Change agents often carry out their responsibilities in the relatively inflexible environments of traditional corporations. While their backgrounds and experiences vary, they share a common objective: to help the rest of the business first understand change – such as a sudden shift in consumer preferences or the need to adapt to a particular digital solution that a competitor is already using – and respond faster to it.
Change agents endure intense exposure to the products of a company’s culture; they are at the receiving end of ‘how the work works’ in an organization. As result, the people who promote change have a unique insight about the strengths and weaknesses of the corporate ecosystems in which they work. The mentoring sessions revealed some of these insights, which I share below.
Resilience is the key strength of change agents
When asked what their key strength is, over 55% of change makers cite resilience. Other skills that come up, albeit less frequently, include communication, listening and creativity.
I am aware that organizations generally do not go out of their way to help change agents implement change. Complexity, inefficient processes, communication loopholes and inconsistent leadership practices often get in the way. However, the conversations helped me to understand some of the key ways in which organizations exhaust change agents’ natural reserves of resilience.
Change agents rely on collaboration
One frustration of change agents is a lack of collaboration between functions in the business. In organizations that succeed at transformations, IT, HR and other functions work seamlessly with change agents, preparing the company for the next turn ahead and supporting their respective roadmaps.
On the opposite end of that spectrum is an organization where, despite official guidelines, functions sometimes operate in a black box, with an invisible roadmap and lack of communication. Even when efforts are made to improve collaboration, change agents may feel they are trespassing on another function’s territory.
In such situations, it is essential for management to emphasise the overall purpose of the company, and facilitate understanding about who is the internal provider to an internal customer.
Effective communication is key
Change makers will achieve their goal faster when they are supported by company-wide communication about the successes of initiatives they work on. The communication is most effective when it focuses on people: on the change agent and the team they work with.
In conversations I’ve had with change makers, they mention ‘hitting a wall’ – a stakeholder who was initially willing to cooperate, suddenly does not respond anymore, or a team that has just had training on Lean principles refuses to apply them in their area.

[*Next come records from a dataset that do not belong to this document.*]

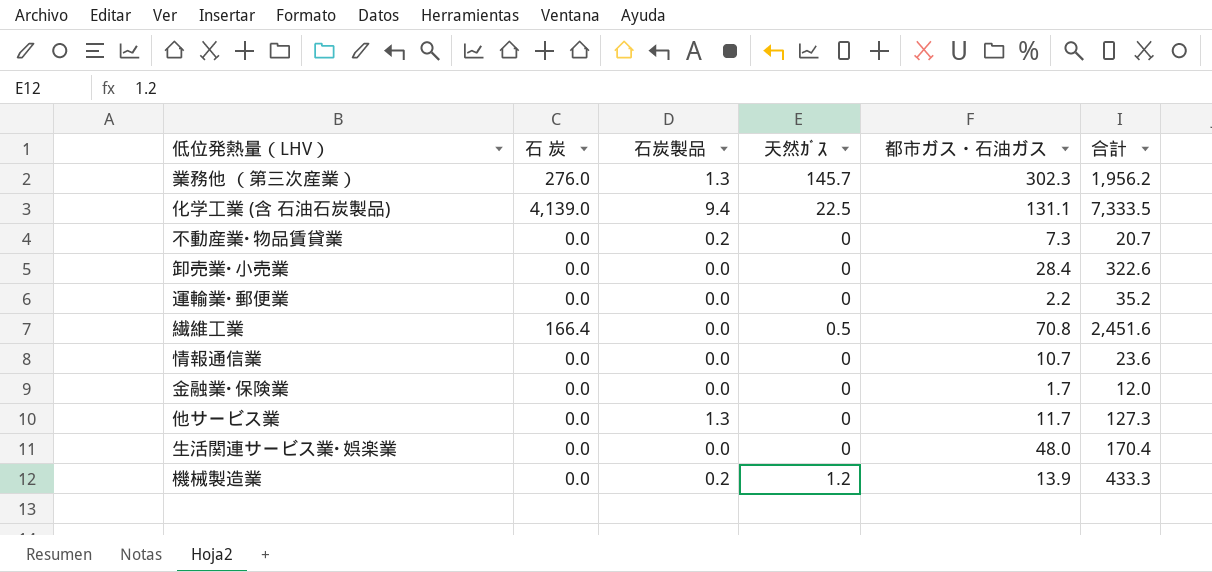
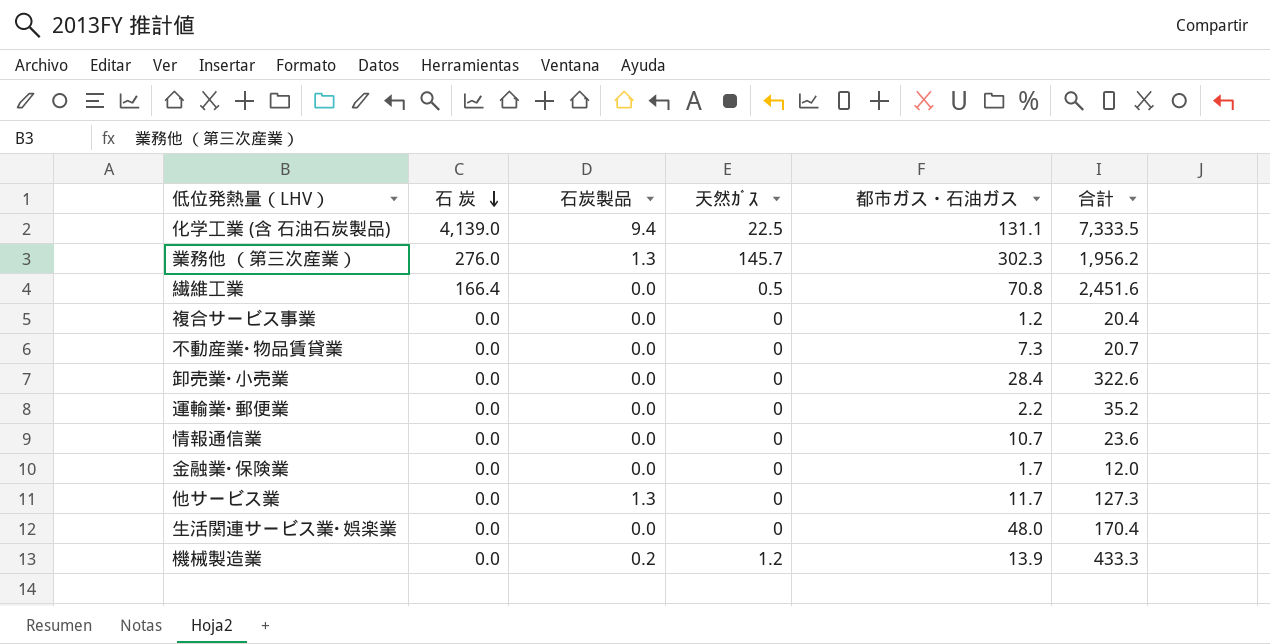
row order: none -> 石 炭 descending
row 複合サービス事業: none -> 0.0 | 0.0 | 0 | 1.2 | 20.4
不動産業･物品賃貸業 | 石炭製品: 0.2 -> 0.0

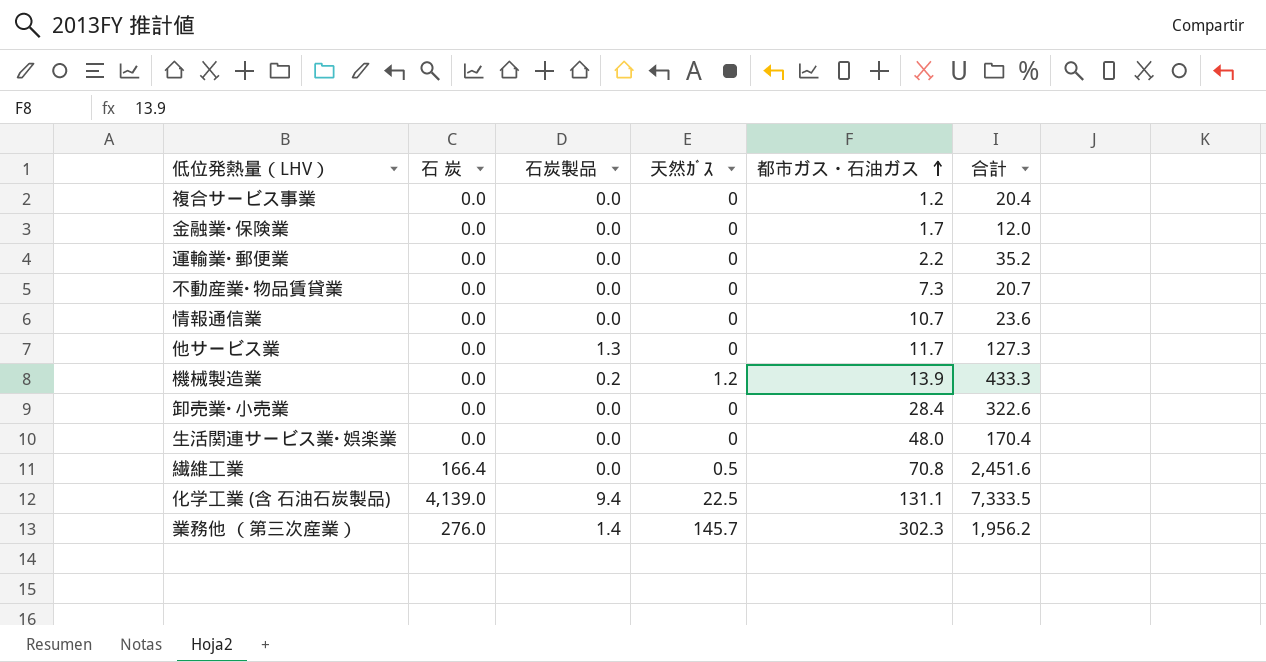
row order: 石 炭 descending -> 都市ガス・石油ガス ascending
業務他 （第三次産業） | 石炭製品: 1.3 -> 1.4

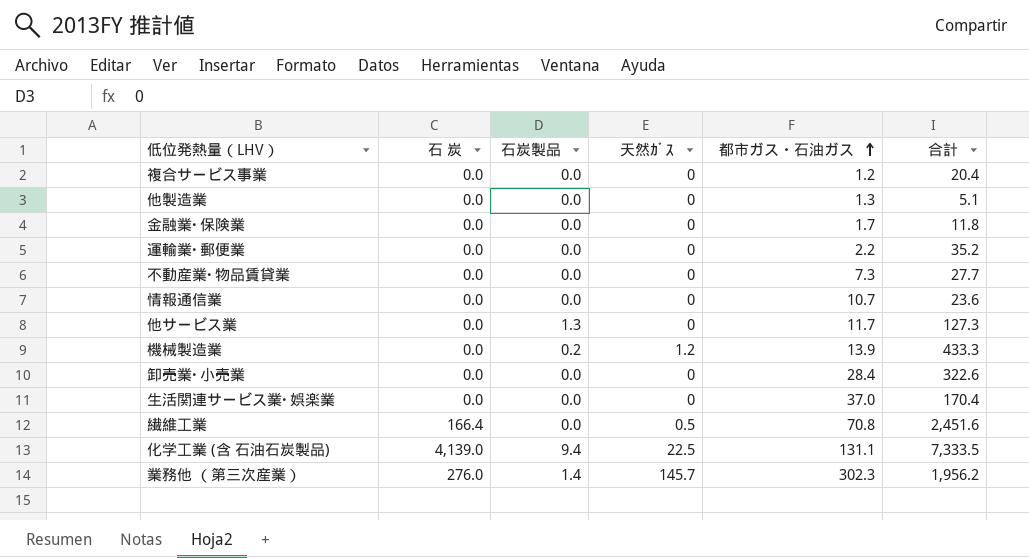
row 他製造業: none -> 0.0 | 0.0 | 0 | 1.3 | 5.1
金融業･保険業 | 合計: 12.0 -> 11.8
不動産業･物品賃貸業 | 合計: 20.7 -> 27.7
生活関連サービス業･娯楽業 | 都市ガス・石油ガス: 48.0 -> 37.0

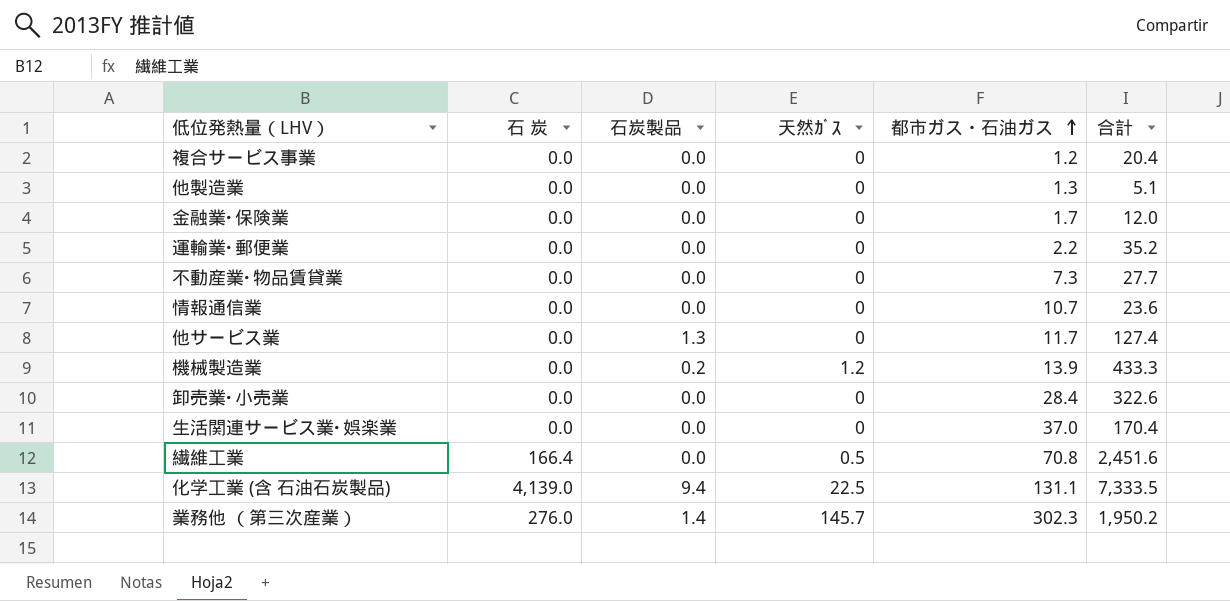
金融業･保険業 | 合計: 11.8 -> 12.0
他サービス業 | 合計: 127.3 -> 127.4
業務他 （第三次産業） | 合計: 1,956.2 -> 1,950.2

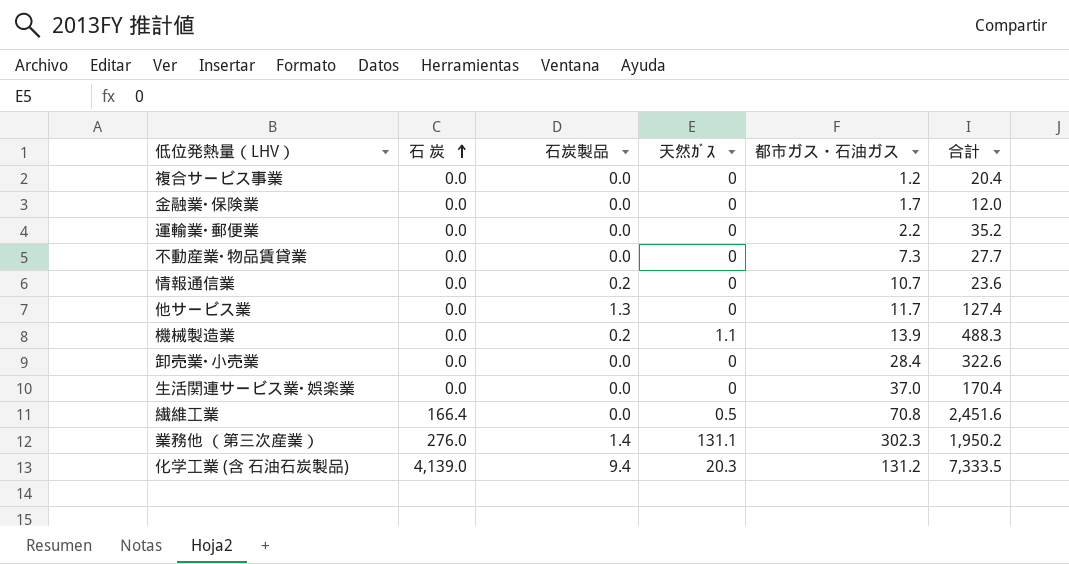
row order: 都市ガス・石油ガス ascending -> 石 炭 ascending
row 他製造業: 0.0 | 0.0 | 0 | 1.3 | 5.1 -> none
情報通信業 | 石炭製品: 0.0 -> 0.2
機械製造業 | 天然ｶﾞｽ: 1.2 -> 1.1
機械製造業 | 合計: 433.3 -> 488.3
業務他 （第三次産業） | 天然ｶﾞｽ: 145.7 -> 131.1
化学工業 (含 石油石炭製品) | 天然ｶﾞｽ: 22.5 -> 20.3
化学工業 (含 石油石炭製品) | 都市ガス・石油ガス: 131.1 -> 131.2

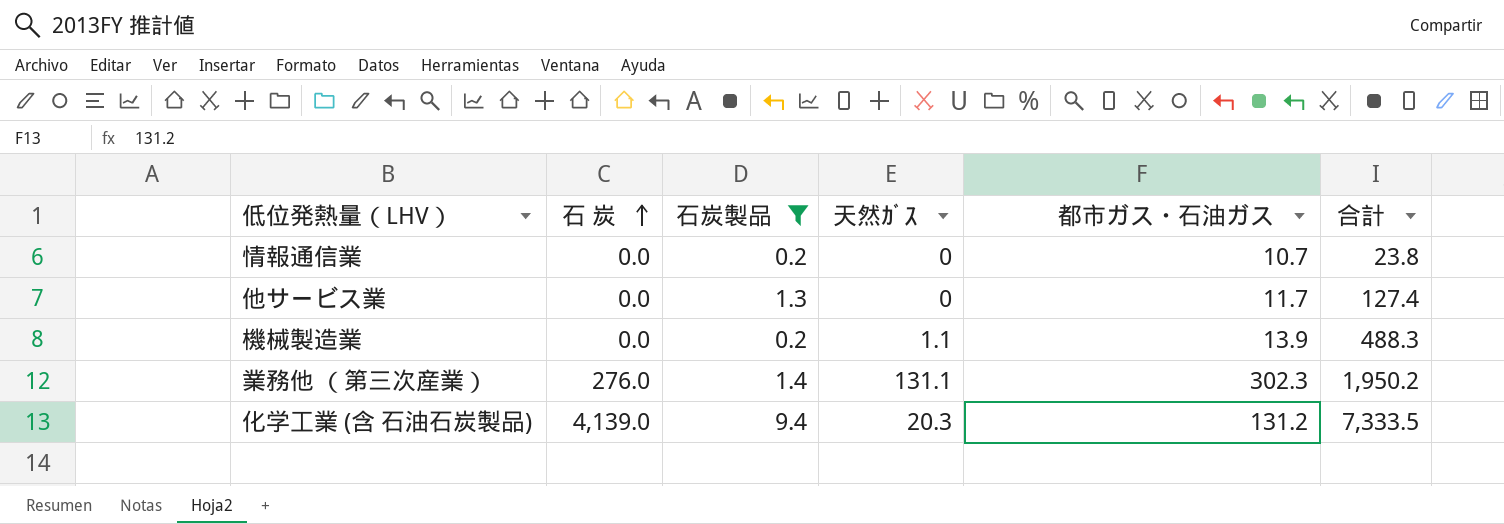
filter: none -> 石炭製品 != 0.0
情報通信業 | 合計: 23.6 -> 23.8

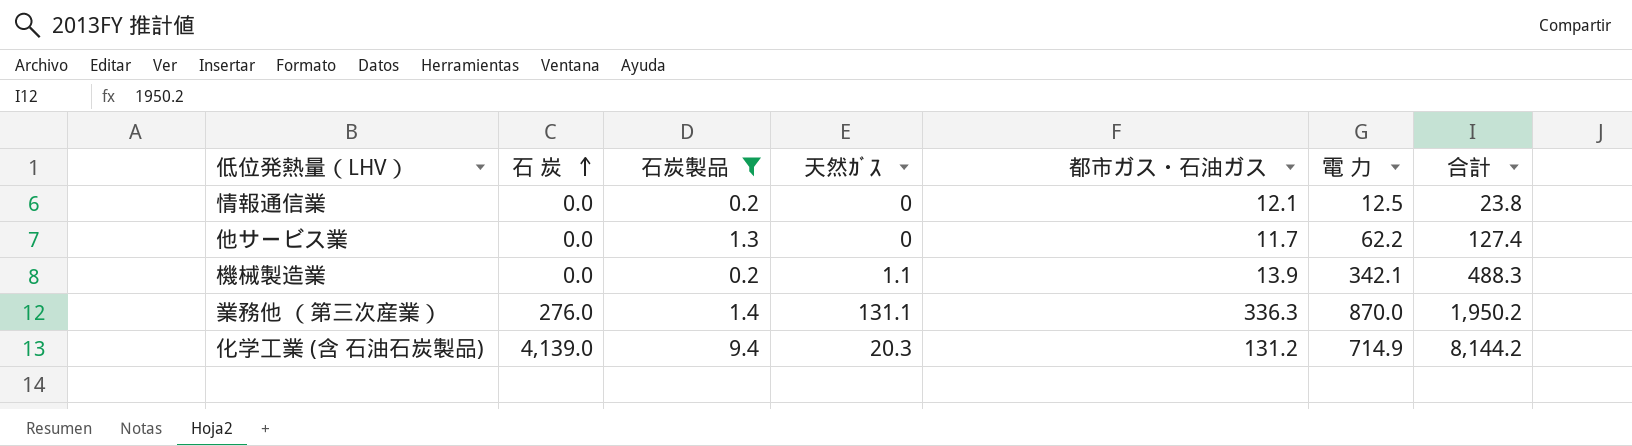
column 電 力 | position: none -> 6
情報通信業 | 都市ガス・石油ガス: 10.7 -> 12.1
業務他 （第三次産業） | 都市ガス・石油ガス: 302.3 -> 336.3
化学工業 (含 石油石炭製品) | 合計: 7,333.5 -> 8,144.2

Change agents need positive communication to recharge batteries and summon fresh energy. A company-wide newsletter, with highlights about projects and recent successes, an interview with a customer, pictures from recent events and the like, helps create an atmosphere of positive curiosity about change in the company. This atmosphere contributes to breaking initial ice and facilitates the work of the change agent.
Change makers are curious about their career and learning plans
Change agents know they are building valuable skills and experience. They project themselves into the future and think about how these skills can help them in their next role. They look forward to discussion with their managers about their interests and the available opportunities, as well as the potential timing of such moves.
They seek information about training opportunities in the areas of influencing skills, stakeholder management, effective communication or excellence in project management. It is important for their leaders to be able to detect learning needs and be ready to have conversations about further personal growth.
Change agents need space to innovate
Change agents need to be able to innovate in change management, beyond Kotter’s famous Eight Step Change Model or the PDCA framework. Two questions I often heard were: How do I find arguments to convince my internal clients about the solution? What other tools are available to persuade a department head to cooperate?
Management can help change agents adopt an entrepreneurial posture and encourage them to involve stakeholders in change experiments, set up for a limited time and with a selected group of participants. Also, the practice of discussing challenges and solutions in a structured manner with colleagues, managers and mentors will help change teams excel at driving transformation.
Thank you for your attention, dear reader. I will be back when I have more to share.
In the meantime, have a great start to 2019!